Whether you're a novice or professional photographer, KVADPhoto+ Pro is worth a look. The $4.99 app provides both simple and sophisticated image-processing tools and lets you apply a slew of filters, effects, frames and other features to your photos. You can also retouch images so they look a bit better before publication.
Wunderlist is easily one of the best to-do-list and tasks apps out there, and it provides an outstanding experience on Windows. The app lets you create tasks for home and work and share them with friends and family. You can even collaborate on tasks in real time, and all of your to-do lists can be synced across your devices.
Anyone looking for a digital place to store their deepest thoughts will be happy to stumble upon Diarium. The app is a personal diary or daily journal that lets you share your thoughts. Diarium also includes rich media support, so you can attach pictures and audio to your memories; it will also alert you when you haven't written anything lately.
It might be a Microsoft app, but Windows Defender Hub is still a pretty useful security tool.
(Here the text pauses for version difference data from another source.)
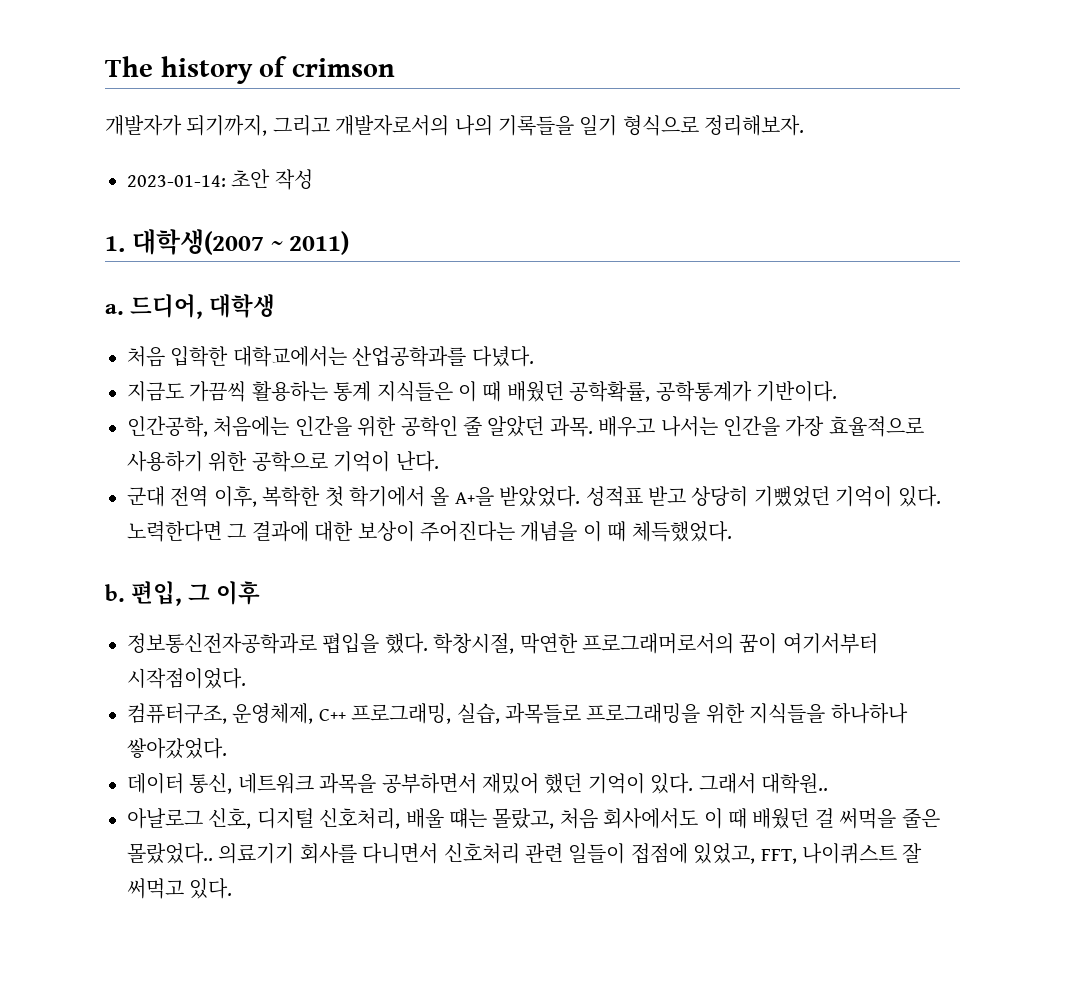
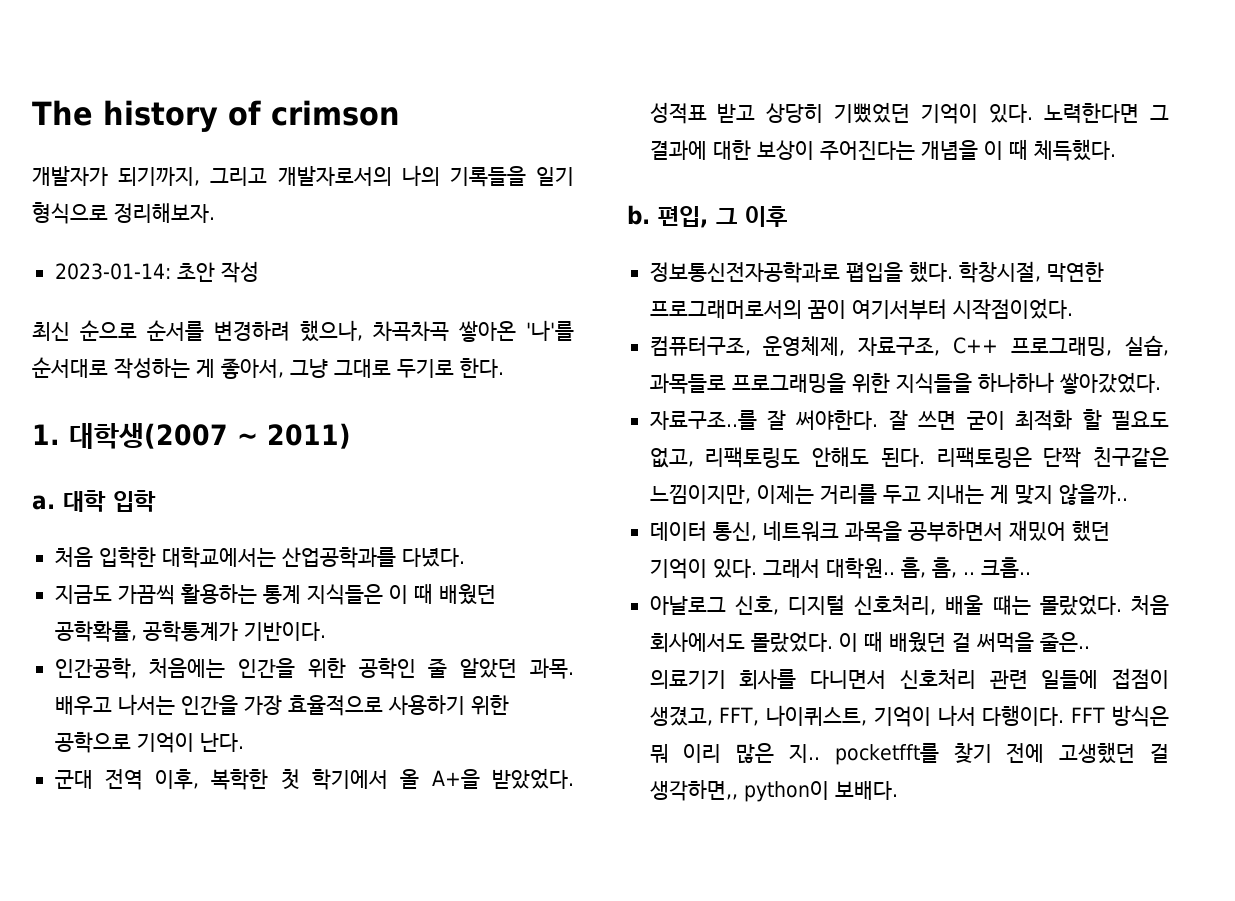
+ 최신 순으로 순서를 변경하려 했으나, 차곡차곡 쌓아온 '나'를 순서대로 작성하는 게 좋아서, 그냥 그대로 두기로 한다.
- 드디어, 대학생
+ 대학 입학
- 노력한다면 그 결과에 대한 보상이 주어진다는 개념을 이 때 체득했었다.
+ 노력한다면 그 결과에 대한 보상이 주어진다는 개념을 이 때 체득했다.
- 컴퓨터구조, 운영체제, C++ 프로그래밍, 실습, 과목들로 프로그래밍을 위한 지식들을 하나하나 쌓아갔었다.
+ 컴퓨터구조, 운영체제, 자료구조, C++ 프로그래밍, 실습, 과목들로 프로그래밍을 위한 지식들을 하나하나 쌓아갔었다.
+ 자료구조..를 잘 써야한다. 잘 쓰면 굳이 최적화 할 필요도 없고, 리팩토링도 안해도 된다. 리팩토링은 단짝 친구같은 느낌이지만, 이제는 거리를 두고 지내는 게 맞지 않을까..
+ 흠, 흠, .. 크흠..
- 아날로그 신호, 디지털 신호처리, 배울 떄는 몰랐고, 처음 회사에서도 이 때 배웠던 걸 써먹을 줄은 몰랐었다..
+ 아날로그 신호, 디지털 신호처리, 배울 떄는 몰랐었다. 처음 회사에서도 몰랐었다. 이 때 배웠던 걸 써먹을 줄은..
- 의료기기 회사를 다니면서 신호처리 관련 일들이 접점에 있었고, FFT, 나이퀴스트 잘 써먹고 있다.
+ 의료기기 회사를 다니면서 신호처리 관련 일들에 접점이 생겼고, FFT, 나이퀴스트, 기억이 나서 다행이다. FFT 방식은 뭐 이리 많은 지.. pocketfft를 찾기 전에 고생했던 걸 생각하면,, python이 보배다.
The app offers access to Windows Defender, of course, but it also provides you with some handy security tips and the latest security headlines, so you can see whether you're at risk of contracting a nasty bug. Knowledge is critical to safeguarding yourself, and Windows Defender Hub can help you with that.
WolframAlpha is one of the best ways to learn more about the world and get answers to sophisticated queries. Type in complex math equations into the service, for example, and it'll spit out an answer. WolframAlpha will also give you information on physics and the weather, and provide more context to information than you'd find in a service like Google. Better yet, it's learning new things all the time.
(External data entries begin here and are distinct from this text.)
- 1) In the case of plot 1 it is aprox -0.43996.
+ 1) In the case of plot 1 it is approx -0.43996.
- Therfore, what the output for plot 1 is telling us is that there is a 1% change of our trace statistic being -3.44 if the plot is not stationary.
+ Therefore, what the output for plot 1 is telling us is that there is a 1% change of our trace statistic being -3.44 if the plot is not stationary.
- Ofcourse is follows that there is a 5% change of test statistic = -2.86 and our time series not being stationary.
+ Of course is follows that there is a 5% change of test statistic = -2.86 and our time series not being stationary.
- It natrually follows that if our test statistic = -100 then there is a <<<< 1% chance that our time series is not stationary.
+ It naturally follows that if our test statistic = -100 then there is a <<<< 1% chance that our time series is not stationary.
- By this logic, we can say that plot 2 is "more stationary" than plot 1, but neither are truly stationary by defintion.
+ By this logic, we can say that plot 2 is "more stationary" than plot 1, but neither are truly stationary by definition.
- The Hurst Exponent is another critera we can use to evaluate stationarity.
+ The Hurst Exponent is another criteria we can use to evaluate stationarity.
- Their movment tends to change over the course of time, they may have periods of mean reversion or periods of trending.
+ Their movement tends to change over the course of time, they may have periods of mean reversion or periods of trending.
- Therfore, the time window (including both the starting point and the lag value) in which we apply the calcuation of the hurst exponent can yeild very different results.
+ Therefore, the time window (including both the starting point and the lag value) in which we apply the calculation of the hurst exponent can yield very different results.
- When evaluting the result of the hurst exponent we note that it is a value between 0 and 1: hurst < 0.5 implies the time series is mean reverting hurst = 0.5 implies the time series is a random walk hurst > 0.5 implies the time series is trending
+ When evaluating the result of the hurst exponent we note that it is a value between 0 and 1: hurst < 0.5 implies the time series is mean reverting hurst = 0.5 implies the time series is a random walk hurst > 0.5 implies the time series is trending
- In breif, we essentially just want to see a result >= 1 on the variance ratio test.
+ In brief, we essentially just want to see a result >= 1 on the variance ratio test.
Slack has quickly become one of the more popular office productivity tools out there. The service offers teams the opportunity to collaborate around different topics that are arranged in channels. Slack includes support for file, photo and video sharing and offers direct messaging for private conversations. All of that information gets synced across apps.
If you need a little help organizing and renaming all of your entertainment content, you can turn to FileBot. The $19.99 app holds all of your movies, TV shows, anime and music, and matches them against TheMovieDB and TheTVDB to assign names. From there, you can modify those titles, organize them and more. It's also a nice add-on utility for media players like Plex or Kodi.